To some extent, you’re dependent on your gut instinct when someone calls at your house and asks for money. A safe bet is to take the contact details of the organization they say they’re collecting for and send the money directly to them.
Sometimes, of course, they’re selling stuff — often items for future delivery, especially to raise funds for schools and community organizations, and there’s no harm in asking them to call back after you’ve checked out their credentials.
If they’re scammers, they won’t return.
A simple but sneaky trick a charity scam artist might try is to ask you to pay by check made out to the organization they’re supposedly collecting for.

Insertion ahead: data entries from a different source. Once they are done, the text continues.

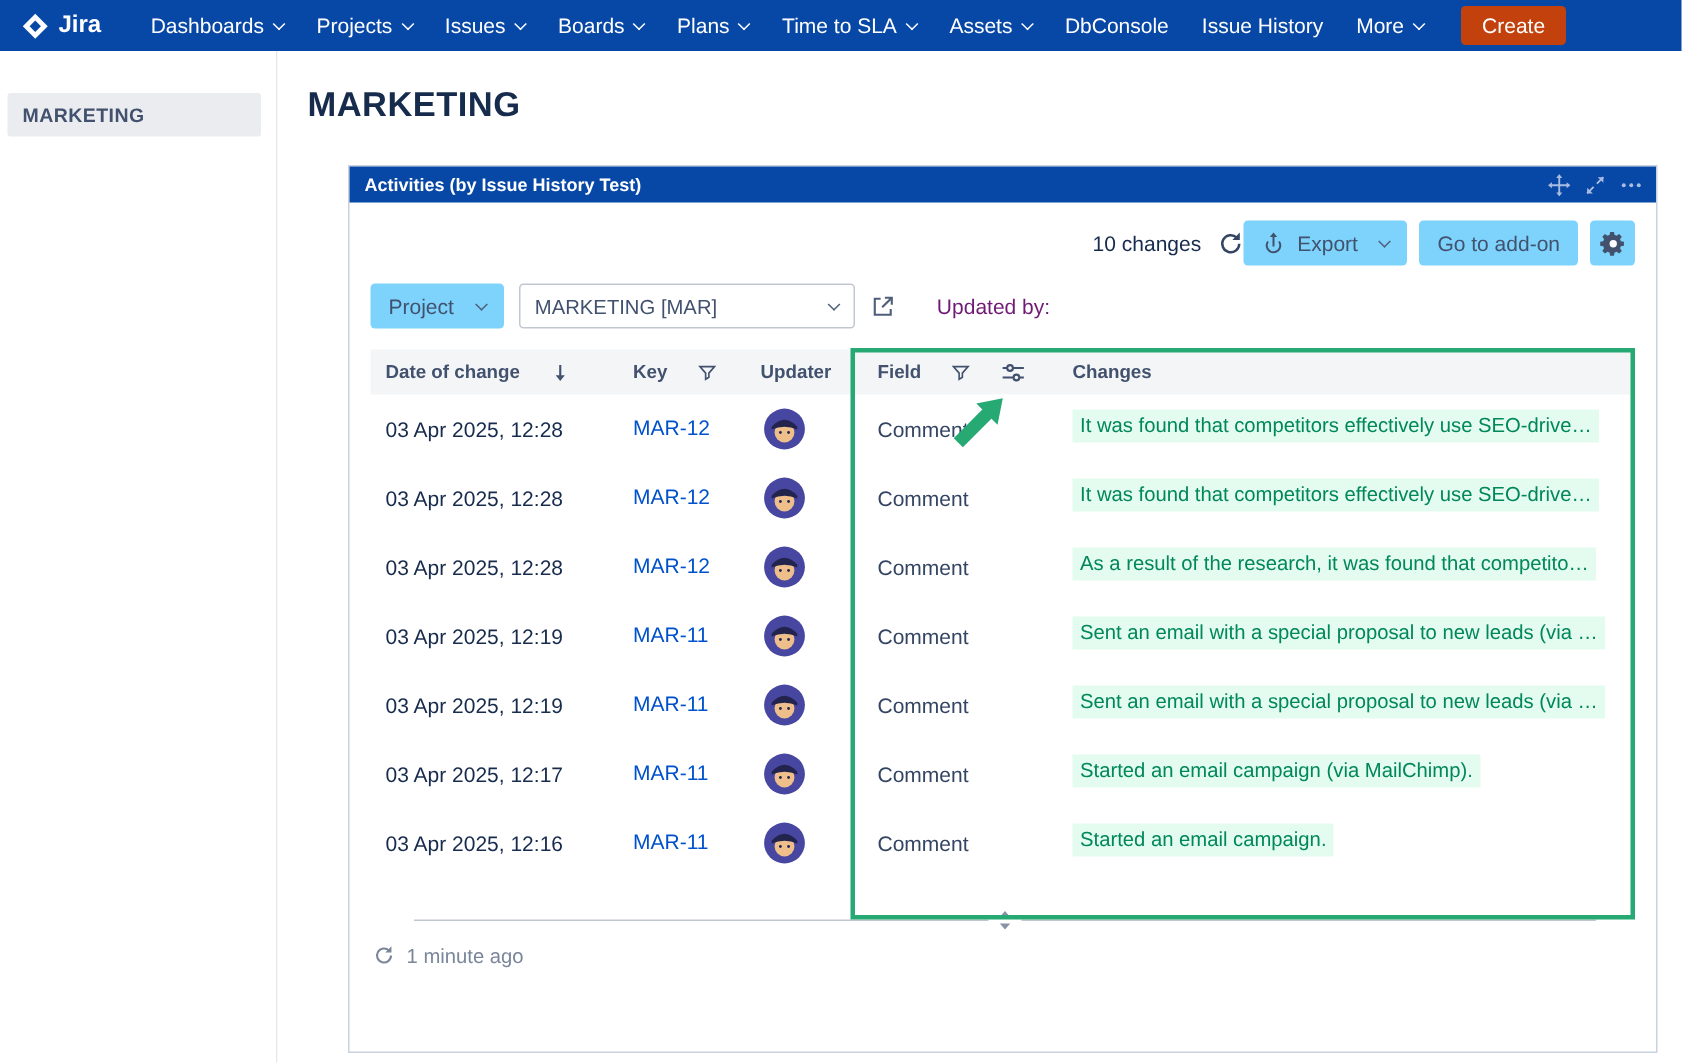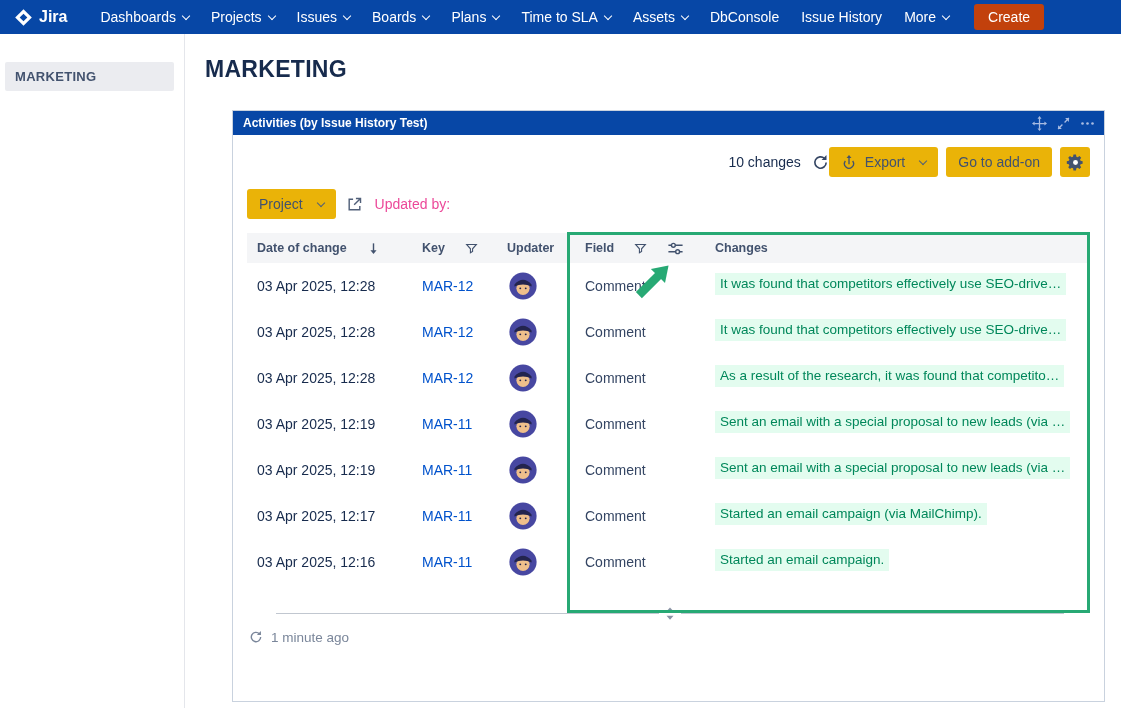"Export" .btn { background: #eab308 -> #7dd3fc }
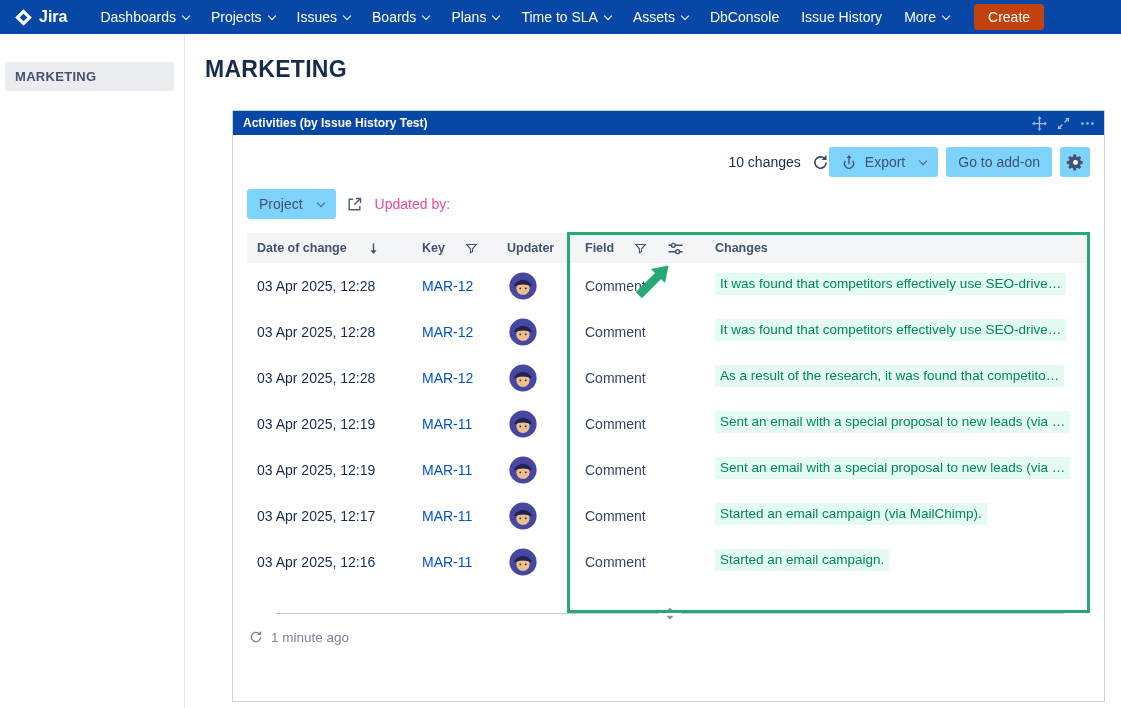"MARKETING [MAR]" div.select { html: none -> <div> <span>MARKETING [MAR]</span> <i></i> </div> }
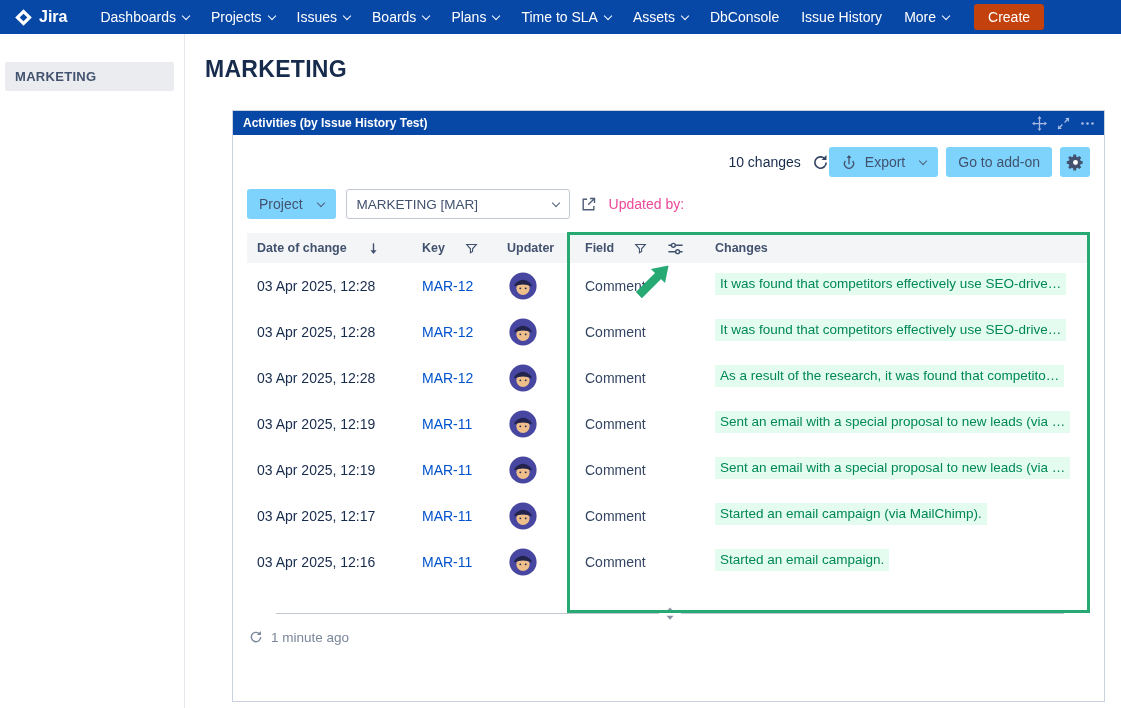"Updated by:" .filter-label { color: #ec4899 -> #701a75; margin-left: 2px -> 18px }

That makes it seem authentic, doesn’t it? But for scammers, the name will be one that can easily be altered.
For example, in one recent incident, charity scam artists selling phony magazine subscriptions claimed to be students working for College Associate Sales. They asked for checks to be made out to “CAS”. They add an “H” — so you’ve just handed them “CASH”!
Utility Company Scams
Another type of scam artist who might turn up on your doorstep claims to work for one of the local utility companies, usually the phone or water company.
Their motives vary and you should never admit them to your home without confirming their identity, especially if they turn up unannounced rather than by appointment.
(You still should be wary even if an appointment is made by an incoming phone call. Always double check it with the utility company.)
What do these utility scam artists want? Perhaps to:
- Get into your home on the pretext of checking an installation when they really want to check out your house contents for immediate or future theft.
- Get you out of the house, supposedly to inspect an invented problem or help identify underground utility lines, while an accomplice enters your home to steal your stuff.
- Identify and “fix” a fault, for which they demand immediate payment. Utility companies don’t usually operate this way.
Bogus contractors who knock at your door may also use some of these tricks, as well as offering to carry out cheap repairs that are either unnecessary or done badly.
Even worse, they may not be done at all, if you pay upfront. See last week’s issue covering repair scam tricks for more details on this ruse: 20 Smart Steps to Stop Repair Scam Artists from Fixing Your Wallet.
Other people who might try to get into your home include con artists who claim to have had an auto breakdown and ask to use your phone, while yet others may just ask to pay a visit to your bathroom.
How to Deal With Potential Front Door Scams
If you’re alone, elderly or otherwise vulnerable — or even slightly suspicious — our advice is to say: “I’m sorry, I’ve been advised not to let anyone into the house.” Then quickly shut the door.
Most front door scam artists usually come over as nice, polite people, often well-dressed. It’s all part of their act.
But there are times when they turn nasty. Some may simply be panhandlers, who call at your house asking for money for some invented need, again like an auto breakdown or running out of fuel.
Others may be high-pressure salespeople, who turn on the charm at the outset, then become increasingly hostile as you resist their sales patter.
Again, these characters are often selling shoddy or overpriced goods and you should never buy from them on the spur of the moment. If you’re interested in what they’re offering, say you’ll call them back — and shut the door. Never invite them in.
For all of the reasons we’ve outlined in this issue, it’s worth considering installing a through-the-door “peep-hole” that allows you to see who’s outside before opening up.
You can also think about using a safety chain that allows the door to be securely opened just a few inches while you talk to the person on your doorstep (but we prefer the “peep-hole” approach since you are then not opening the door.
The bottom line is that you should always be ready to not open or shut the door in the face of a persistent or suspicious person. It may seem rude — but it’s better than becoming the victim of a doorstep scam artist.
Time to conclude for today — have a great week, a Merry Christmas and a very happy holiday season!